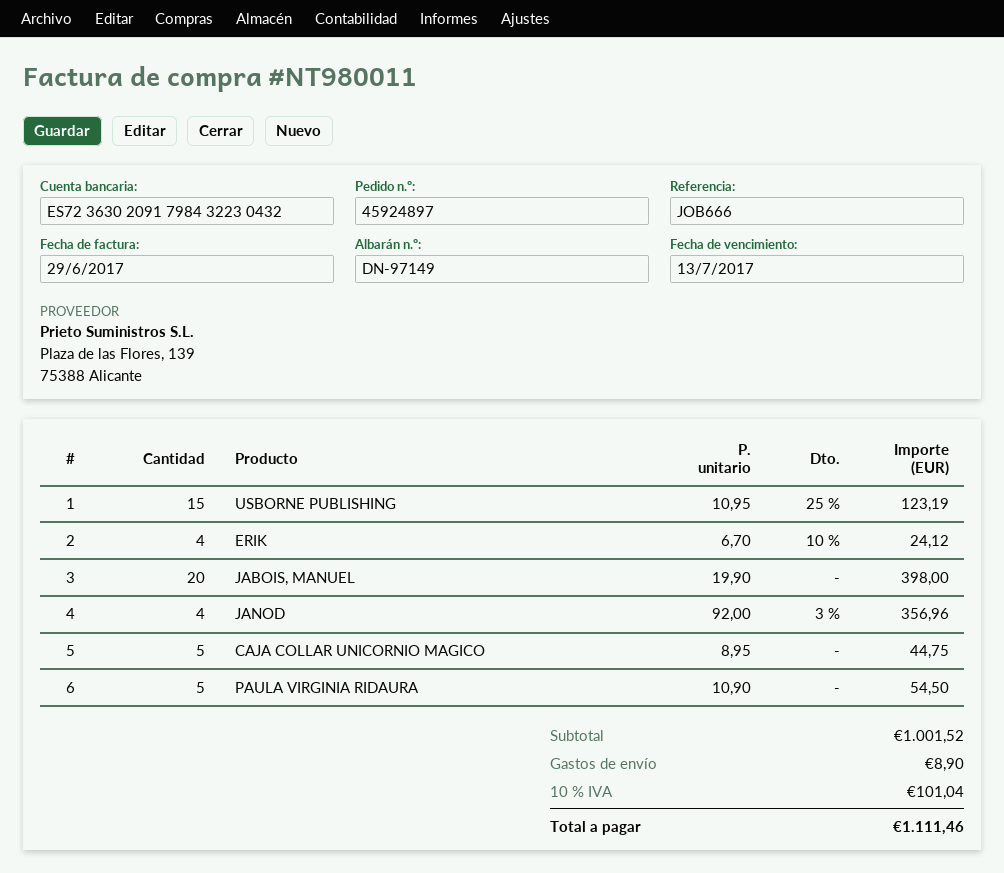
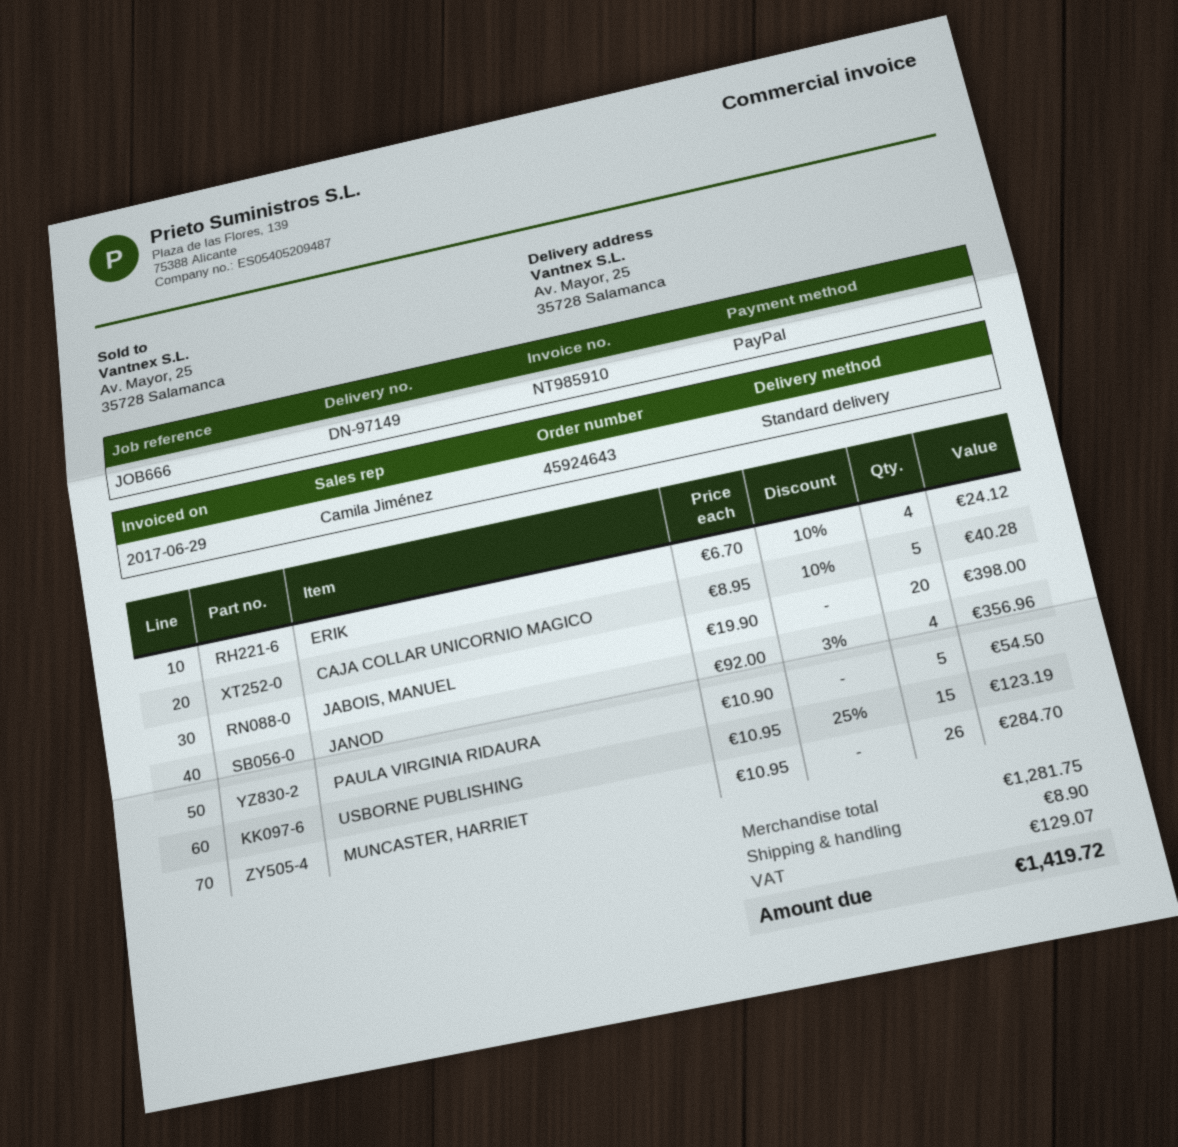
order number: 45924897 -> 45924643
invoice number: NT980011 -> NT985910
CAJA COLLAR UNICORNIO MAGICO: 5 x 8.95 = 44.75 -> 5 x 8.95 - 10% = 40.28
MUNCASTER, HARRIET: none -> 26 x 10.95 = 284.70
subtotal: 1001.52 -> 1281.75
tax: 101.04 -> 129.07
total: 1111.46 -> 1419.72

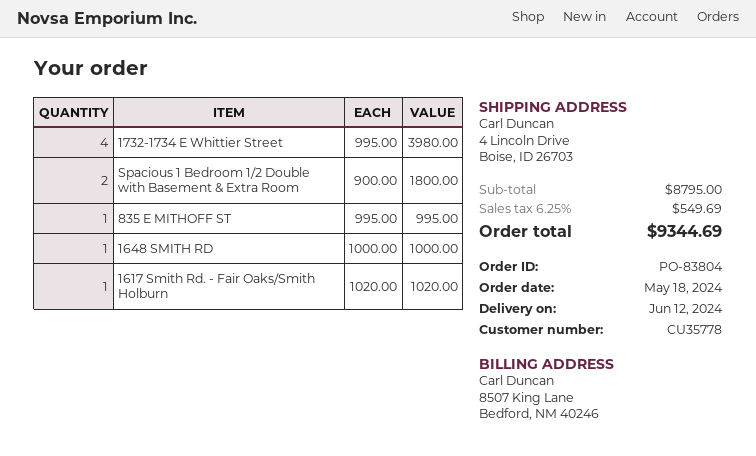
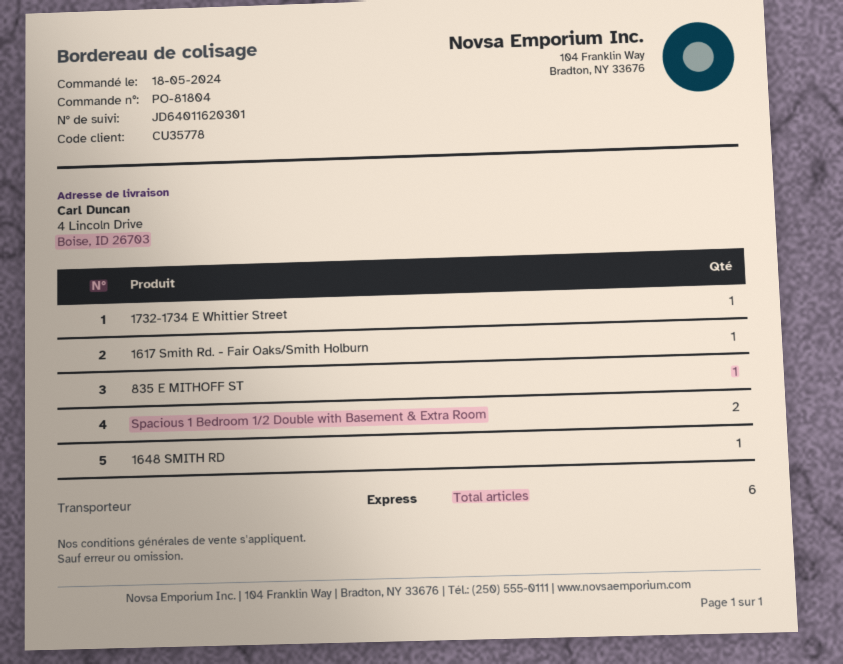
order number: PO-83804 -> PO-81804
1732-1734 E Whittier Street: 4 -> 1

-- Aim of the exercise --
Reproduce the data exactly, please, and omit its pictures.

-- Written response --
order number: 45924897 -> 45924643
invoice number: NT980011 -> NT985910
CAJA COLLAR UNICORNIO MAGICO: 5 x 8.95 = 44.75 -> 5 x 8.95 - 10% = 40.28
MUNCASTER, HARRIET: none -> 26 x 10.95 = 284.70
subtotal: 1001.52 -> 1281.75
tax: 101.04 -> 129.07
total: 1111.46 -> 1419.72

order number: PO-83804 -> PO-81804
1732-1734 E Whittier Street: 4 -> 1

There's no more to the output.